Financial management is to manage your wealth and achieve the goal of value-added preservation. When the principal is insufficient, the income from financial management is tiny, so only financial management will not make you rich. I find that many people have wrong perceptions of financial management, which can lead to wrong actions. To sum up, there are three kinds of financial misconceptions that are common to many people around.
1. Financial management will make you rich
Many people mistake financial management for making a lot of money, but this is not the case. Finance management can make money and generate some income, but financial management is more important in planning and managing your own assets. We keep saving money, which can be used as tourism funds, pension, and children’s education funds, etc, but these plans are not available now, and this money will decrease in value due to inflation in the future, so we manage our finances so that it can have the same value in the future, money is generated to maintain the value of the money itself, and value-added secondly. And income can be divided into passive income and active income. Passive income is to use your own assets to invest. The reason for mistakenly equating wealth management with making big money is that some people think that wealth management can generate huge passive income.

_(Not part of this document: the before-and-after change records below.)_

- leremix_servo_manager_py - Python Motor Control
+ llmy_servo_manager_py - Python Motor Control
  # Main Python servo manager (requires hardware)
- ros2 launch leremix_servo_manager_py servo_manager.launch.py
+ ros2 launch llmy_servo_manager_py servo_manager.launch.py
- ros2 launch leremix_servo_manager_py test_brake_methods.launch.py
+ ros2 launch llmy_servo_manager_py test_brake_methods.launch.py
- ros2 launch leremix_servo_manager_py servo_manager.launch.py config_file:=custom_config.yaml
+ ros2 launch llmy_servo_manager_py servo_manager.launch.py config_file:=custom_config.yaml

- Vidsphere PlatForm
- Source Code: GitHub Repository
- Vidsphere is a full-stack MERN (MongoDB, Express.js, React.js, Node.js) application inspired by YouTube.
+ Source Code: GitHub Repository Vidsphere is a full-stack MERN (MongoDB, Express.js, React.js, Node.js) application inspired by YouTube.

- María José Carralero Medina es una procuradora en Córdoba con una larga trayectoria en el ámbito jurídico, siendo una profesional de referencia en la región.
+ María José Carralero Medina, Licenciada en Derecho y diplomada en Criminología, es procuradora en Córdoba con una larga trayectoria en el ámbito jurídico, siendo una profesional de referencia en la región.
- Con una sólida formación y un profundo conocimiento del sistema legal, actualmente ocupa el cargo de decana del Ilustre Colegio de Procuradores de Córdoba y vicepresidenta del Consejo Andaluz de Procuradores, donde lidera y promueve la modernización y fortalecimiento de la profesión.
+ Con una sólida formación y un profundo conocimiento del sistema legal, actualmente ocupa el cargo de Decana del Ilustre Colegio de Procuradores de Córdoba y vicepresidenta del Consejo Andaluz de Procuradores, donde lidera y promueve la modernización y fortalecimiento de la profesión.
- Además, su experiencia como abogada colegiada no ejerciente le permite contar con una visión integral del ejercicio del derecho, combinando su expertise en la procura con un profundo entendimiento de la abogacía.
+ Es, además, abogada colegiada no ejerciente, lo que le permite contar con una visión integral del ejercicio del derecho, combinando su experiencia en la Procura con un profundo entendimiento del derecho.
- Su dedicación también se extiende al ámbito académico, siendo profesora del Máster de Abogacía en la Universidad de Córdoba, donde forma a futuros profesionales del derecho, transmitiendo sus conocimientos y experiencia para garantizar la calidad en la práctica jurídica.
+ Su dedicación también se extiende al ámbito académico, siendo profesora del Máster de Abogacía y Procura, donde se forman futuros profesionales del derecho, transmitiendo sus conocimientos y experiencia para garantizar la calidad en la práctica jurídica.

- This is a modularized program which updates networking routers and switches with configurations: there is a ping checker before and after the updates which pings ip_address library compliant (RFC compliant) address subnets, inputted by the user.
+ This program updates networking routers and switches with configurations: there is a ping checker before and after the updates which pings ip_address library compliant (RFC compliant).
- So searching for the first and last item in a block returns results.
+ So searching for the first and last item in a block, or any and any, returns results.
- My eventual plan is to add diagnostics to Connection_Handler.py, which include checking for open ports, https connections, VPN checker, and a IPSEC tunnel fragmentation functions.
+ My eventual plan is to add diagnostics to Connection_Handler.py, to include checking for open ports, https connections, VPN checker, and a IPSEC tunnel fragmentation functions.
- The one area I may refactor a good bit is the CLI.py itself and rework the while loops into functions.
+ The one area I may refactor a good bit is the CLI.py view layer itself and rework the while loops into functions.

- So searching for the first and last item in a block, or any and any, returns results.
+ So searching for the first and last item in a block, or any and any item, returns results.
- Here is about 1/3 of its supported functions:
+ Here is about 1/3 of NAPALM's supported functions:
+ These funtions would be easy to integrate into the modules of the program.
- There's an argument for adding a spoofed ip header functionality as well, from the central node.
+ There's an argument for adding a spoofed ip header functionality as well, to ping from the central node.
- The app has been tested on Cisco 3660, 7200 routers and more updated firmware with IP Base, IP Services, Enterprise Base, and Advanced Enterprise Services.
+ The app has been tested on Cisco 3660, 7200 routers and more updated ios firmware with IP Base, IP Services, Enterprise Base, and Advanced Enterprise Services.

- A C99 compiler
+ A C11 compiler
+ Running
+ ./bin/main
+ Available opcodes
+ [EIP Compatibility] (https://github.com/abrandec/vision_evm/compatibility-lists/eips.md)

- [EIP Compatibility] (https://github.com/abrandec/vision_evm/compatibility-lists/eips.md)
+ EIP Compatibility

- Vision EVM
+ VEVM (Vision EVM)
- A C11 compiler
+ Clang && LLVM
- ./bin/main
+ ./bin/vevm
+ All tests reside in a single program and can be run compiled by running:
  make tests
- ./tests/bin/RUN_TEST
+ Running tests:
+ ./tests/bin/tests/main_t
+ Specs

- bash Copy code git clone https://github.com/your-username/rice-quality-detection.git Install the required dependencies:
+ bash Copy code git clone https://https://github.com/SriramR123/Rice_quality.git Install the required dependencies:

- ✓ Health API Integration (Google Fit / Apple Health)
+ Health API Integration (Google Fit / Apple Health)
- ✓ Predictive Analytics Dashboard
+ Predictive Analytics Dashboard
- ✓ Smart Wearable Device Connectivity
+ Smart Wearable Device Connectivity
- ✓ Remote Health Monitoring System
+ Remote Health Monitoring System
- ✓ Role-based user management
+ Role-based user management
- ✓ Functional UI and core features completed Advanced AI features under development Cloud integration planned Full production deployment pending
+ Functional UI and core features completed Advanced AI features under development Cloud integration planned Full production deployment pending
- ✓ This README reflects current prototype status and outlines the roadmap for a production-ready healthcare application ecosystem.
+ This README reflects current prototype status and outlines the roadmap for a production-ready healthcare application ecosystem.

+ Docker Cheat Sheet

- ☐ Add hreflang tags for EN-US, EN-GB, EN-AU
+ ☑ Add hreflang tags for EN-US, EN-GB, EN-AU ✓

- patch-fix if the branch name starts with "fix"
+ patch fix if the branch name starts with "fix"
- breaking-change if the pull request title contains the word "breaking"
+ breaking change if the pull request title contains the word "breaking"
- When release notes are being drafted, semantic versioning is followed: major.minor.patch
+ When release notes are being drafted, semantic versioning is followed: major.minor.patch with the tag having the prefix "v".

2. The principal is too tiny to manage
When you know that financial management cannot make money, I think many people are discouraged, and some people think that since there is so little money, there is no need to manage it. This is another extreme. I even want to say that financial management should start at a young age. First of all, financial management is a very important ability that cannot be grasped at once. Learning financial management always requires costs, and you need to devote energy, time, funds, etc. to learn and accumulate corresponding experience. Even if you have the money to hire a dedicated financial consultant to help you, you also need to know what products your money is invested in and what the risks are, at least learn how to calculate your own return. Secondly, financial management can give you another perspective to plan your life.
3. Consider the ROI only
As mentioned above, the return on investment is meaningless without considering risk, but someone blindly pursues the return on investment and uses the rate of return as the ultimate goal. This concept of only considering the benefits and not the risks is another big mistake. Even banks have the risk of going bankrupt.